Event



"Voices High and Low: Selections from an Accidental Archive" Cairo Genizah exhibit opening

Dec 5, 2016 at | College Hall, 4th Floor - Philomathean Society Art Gallery

Join us for an exploration of a multilingual, multicultural and multicentric archive! Part time-machine, part-archive, the Cairo Genizah is a collection of the written output of Jewish communities from the Middle Ages to the late 19th century. In the Jewish tradition, a prohibition against throwing out 'holy' materials destines prayer books and Torah scrolls alike to be buried in storage space, a genizah (most often a cemetery). In Old Cairo, 'rubbish' deposited in the storeroom of a synagogue in the 10th century consisted of Psalms and Scriptures, but with time the Genizah grew to include over 200,000 fragments ranging from Hebrew poetry and magic amulets to romantic correspondence and merchants' receipts, written in a variety of languages including Hebrew, Aramaic, Judeo-Arabic and more.

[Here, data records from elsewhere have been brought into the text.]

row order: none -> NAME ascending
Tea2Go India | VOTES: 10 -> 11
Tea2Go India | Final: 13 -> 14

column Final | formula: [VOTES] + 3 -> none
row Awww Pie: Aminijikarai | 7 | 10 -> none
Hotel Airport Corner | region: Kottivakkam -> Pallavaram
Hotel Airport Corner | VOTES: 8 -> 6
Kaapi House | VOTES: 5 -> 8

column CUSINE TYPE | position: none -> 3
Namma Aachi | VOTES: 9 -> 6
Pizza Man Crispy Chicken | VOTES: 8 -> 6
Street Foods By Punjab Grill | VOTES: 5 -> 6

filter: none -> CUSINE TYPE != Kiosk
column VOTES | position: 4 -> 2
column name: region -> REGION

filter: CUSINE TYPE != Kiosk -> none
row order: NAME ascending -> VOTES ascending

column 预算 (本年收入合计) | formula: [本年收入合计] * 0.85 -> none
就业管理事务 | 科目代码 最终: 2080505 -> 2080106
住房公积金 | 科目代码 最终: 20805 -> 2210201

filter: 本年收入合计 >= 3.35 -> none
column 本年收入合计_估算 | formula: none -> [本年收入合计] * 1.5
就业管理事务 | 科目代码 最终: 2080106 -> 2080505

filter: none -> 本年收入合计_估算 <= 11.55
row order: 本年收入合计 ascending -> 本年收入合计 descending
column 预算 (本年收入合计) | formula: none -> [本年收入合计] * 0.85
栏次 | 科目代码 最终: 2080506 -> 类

The Genizah presents an intimate, complicated paper trail of medieval Mediterranean society. The exhibit will tell the story of the Cairo Genizah's history and discovery through high-quality archival photos from the Genizah Research Unit in Cambridge University. The exhibit will also feature site-based installations and student work that engage with related themes of textual function, multilingualism and ways of writing. Light refreshments - including Mediterranean snack platters - will be provided.Curated by Jewish Studies Bassini Intern, Dalia Wolfson.